EUR uses your models, like the Job Demands–Resources model. Can you briefly explain this model?
"Things that contribute to stress include demands like chronic exposure to high work pressure, job insecurity, a skewed work-life balance, technostress, to name a few recent examples. Where people can derive pleasure or enthusiasm from, are resources such as social support, autonomy, feedback, appreciation and development opportunities. What our model says is that too much stressors or demands can cause burnout. But if you have a lot of resources, you can handle more stressors.”
"Stressors need to be tackled, at EUR we pay attention to that. Simultaneously: if you have a lot of resources, you can handle more stressors"
The model assumes that this task lies not only with the organization, but also with the people who work there.
"Yes, it is for example very important, especially in this corona period in which we work from home, that feedback is still given by the management. And that people continue to interact. This applies to every company. If you experience high work pressure, and the professor or manager doesn't give you any attention, there is a higher risk of work stress or burn out.
At the same time, as an employee, you can also actively look for resources. For example, by calling people or taking the initiative yourself. Our research conducted just before the summer, during the ‘intelligent lockdown’, shows that job crafting works well. That is: starting a new project yourself, looking for support or feedback. Stress can sometimes be relieved by taking matters into your own hands. Self-leadership, setting goals for yourself, rewarding yourself. Playful work design also helps: make your work more fun with humor or by introducing a competition with yourself. If I set myself the goal of processing 25 mails in an hour, it’s a competition with myself. Feedback has to come from the organization, but as an employee you can do and organize things yourself as well."

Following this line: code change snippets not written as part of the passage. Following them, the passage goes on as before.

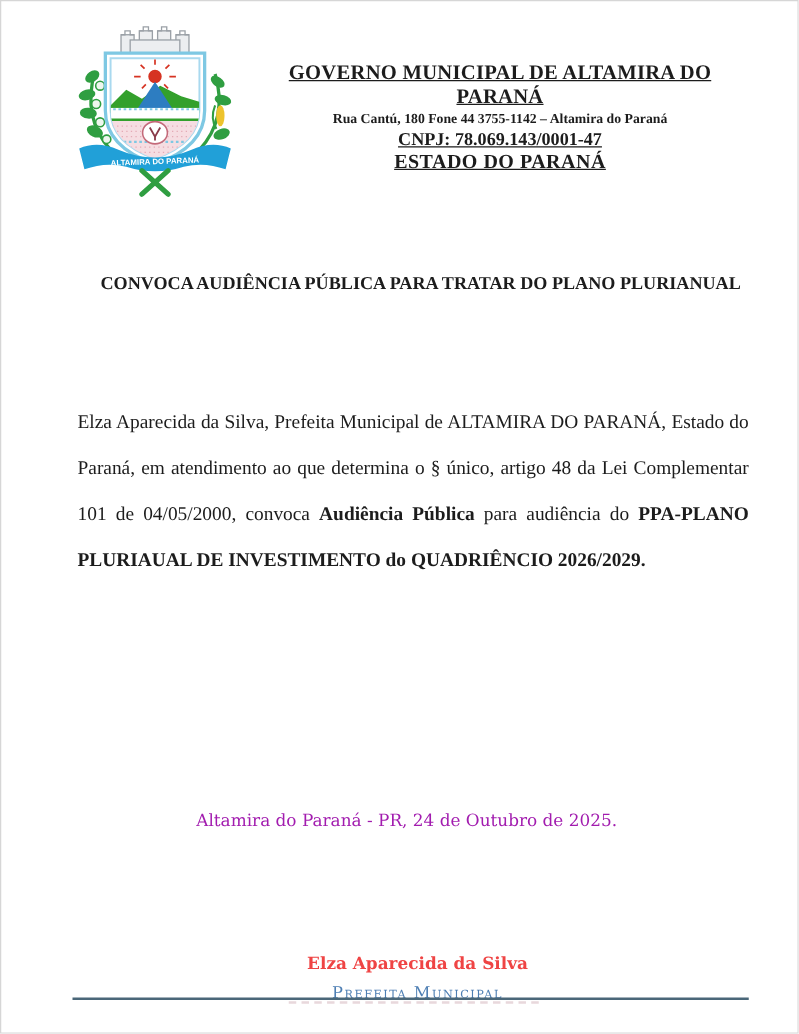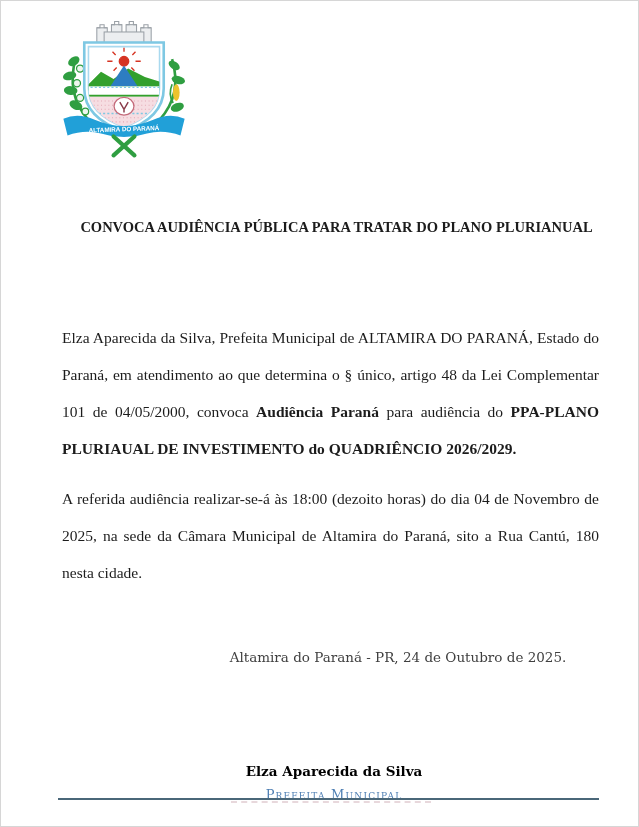--- a/index.html
+++ b/index.html
@@ -142,6 +142,12 @@
     </svg>
   </div>
 
+  <div class="header-text">
+    <div class="hl1">GOVERNO MUNICIPAL DE ALTAMIRA DO PARANÁ</div>
+    <div class="hl2">Rua Cantú, 180 Fone 44 3755-1142 – Altamira do Paraná</div>
+    <div class="hl3">CNPJ: 78.069.143/0001-47</div>
+    <div class="hl4">ESTADO DO PARANÁ</div>
+  </div>
 
   <div class="doc-title">
     <div>CONVOCA AUDIÊNCIA PÚBLICA PARA TRATAR DO PLANO PLURIANUAL</div>

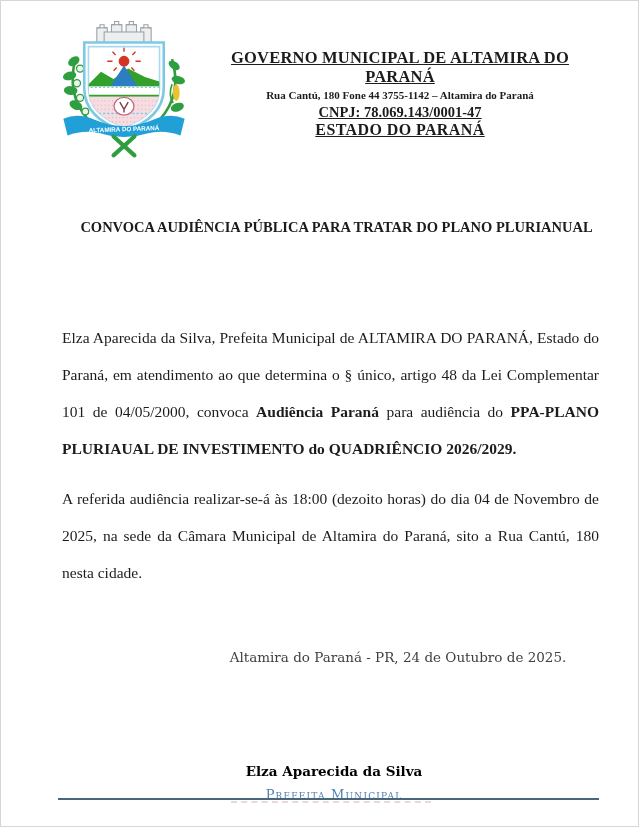--- a/index.html
+++ b/index.html
@@ -154,7 +154,7 @@
   </div>
 
   <div class="body-text">
-    <p><span>Elza Aparecida da Silva, Prefeita Municipal de ALTAMIRA DO PARANÁ, Estado do Paraná, em atendimento ao que determina o § único, artigo 48 da Lei Complementar 101 de 04/05/2000, convoca </span><span style="font-weight: bold;">Audiência Paraná</span><span> para audiência do </span><span style="font-weight: bold;">PPA-PLANO PLURIAUAL DE INVESTIMENTO do QUADRIÊNCIO 2026/2029.</span></p>
+    <p><span>Elza Aparecida da Silva, Prefeita Municipal de ALTAMIRA DO PARANÁ, Estado do Paraná, em atendimento ao que determina o § único, artigo 48 da Lei Complementar 101 de 04/05/2000, convoca </span><span style="font-weight: bold;">Audiência Pública</span><span> para audiência do </span><span style="font-weight: bold;">PPA-PLANO PLURIAUAL DE INVESTIMENTO do QUADRIÊNCIO 2026/2029.</span></p>
     <p><span>A referida audiência realizar-se-á às 18:00 (dezoito horas) do dia 04 de Novembro de 2025, na sede da Câmara Municipal de Altamira do Paraná, sito a Rua Cantú, 180 nesta cidade.</span></p>
   </div>
 

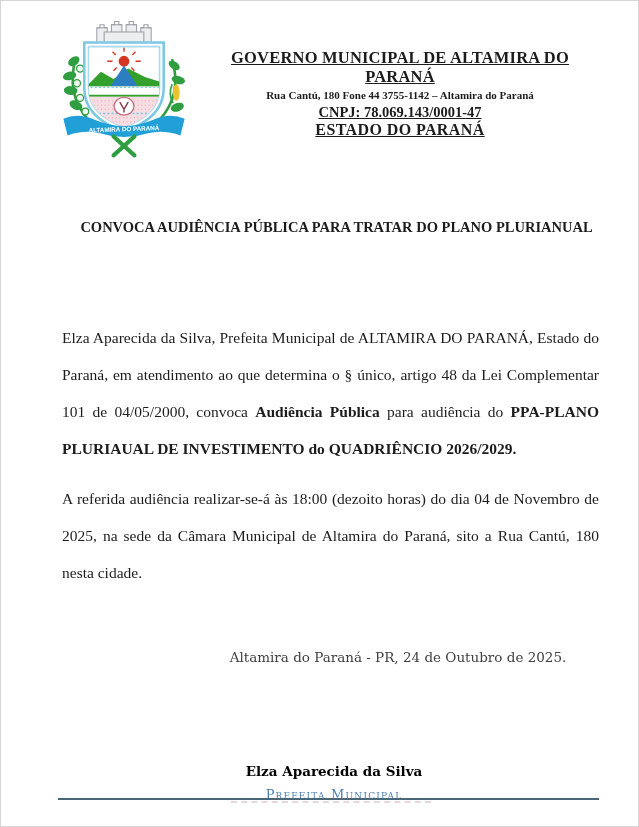--- a/index.html
+++ b/index.html
@@ -155,7 +155,6 @@
 
   <div class="body-text">
     <p><span>Elza Aparecida da Silva, Prefeita Municipal de ALTAMIRA DO PARANÁ, Estado do Paraná, em atendimento ao que determina o § único, artigo 48 da Lei Complementar 101 de 04/05/2000, convoca </span><span style="font-weight: bold;">Audiência Pública</span><span> para audiência do </span><span style="font-weight: bold;">PPA-PLANO PLURIAUAL DE INVESTIMENTO do QUADRIÊNCIO 2026/2029.</span></p>
-    <p><span>A referida audiência realizar-se-á às 18:00 (dezoito horas) do dia 04 de Novembro de 2025, na sede da Câmara Municipal de Altamira do Paraná, sito a Rua Cantú, 180 nesta cidade.</span></p>
   </div>
 
   <div class="dateline">Altamira do Paraná - PR, 24 de Outubro de 2025.</div>

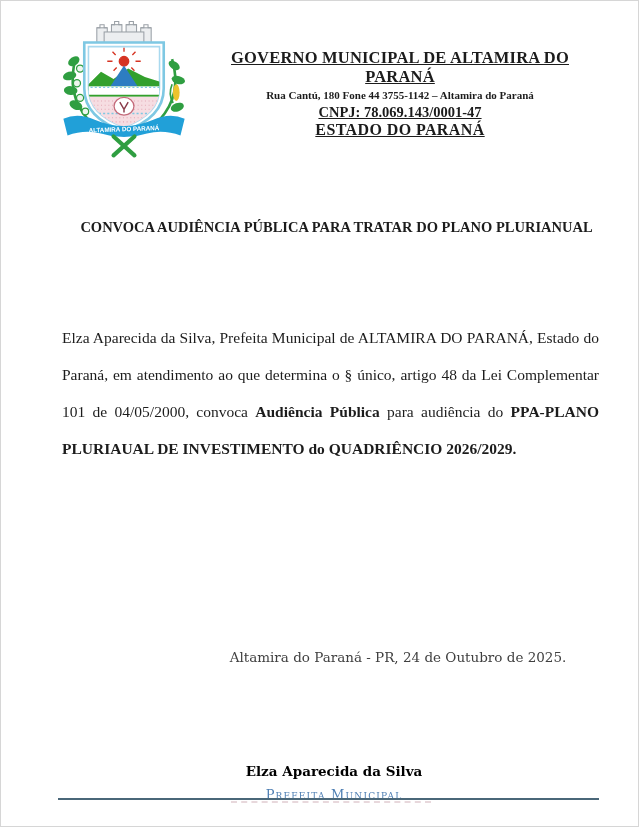--- a/index.html
+++ b/index.html
@@ -38,8 +38,7 @@
   
   .dateline{
     position:absolute;left:156px;top:648px;width:482px;
-    text-align:center;
-    font-family:"DejaVu Serif", serif;font-size:13.5px;color:#404040;
+    font-family:"DejaVu Serif", serif;font-size:13.5px;color:#a21caf;
   }
   
   .signature{

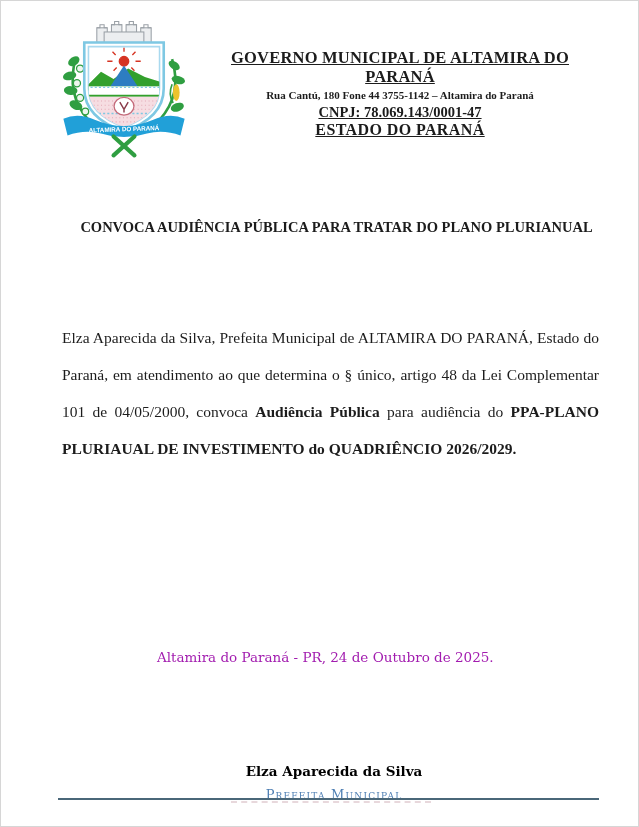--- a/index.html
+++ b/index.html
@@ -45,7 +45,7 @@
     position:absolute;left:27px;top:762px;width:612px;text-align:center;
     font-family:"DejaVu Serif", serif;
   }
-  .sig-name{font-size:13.5px;font-weight:bold;color:#000000;}
+  .sig-name{font-size:13.5px;font-weight:bold;color:#ef4444;}
   .sig-role{
     font-size:13px;font-variant:small-caps;letter-spacing:1.2px;
     color:#4d7eb3;margin-top:8px;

Does the EUR have this situation well under control?
"We are facing a situation that no one has ever experienced before. With 29 co-authors from all over the world we have written a paper about this in the American Psychologist. In the event of a crisis, as an organization you first have to explain what is going on, and then indicate which way you are heading. We received e-mails from the EUR almost every day in the beginning. It is good if an organization indicates what the vision is, and which direction it will go.
In the new Approach Work pressure, that works with our models, we look at how stressors can be tackled at the source, and how resources can be increased. If you don't tackle the demands by its source, you will always end up with too high a workload."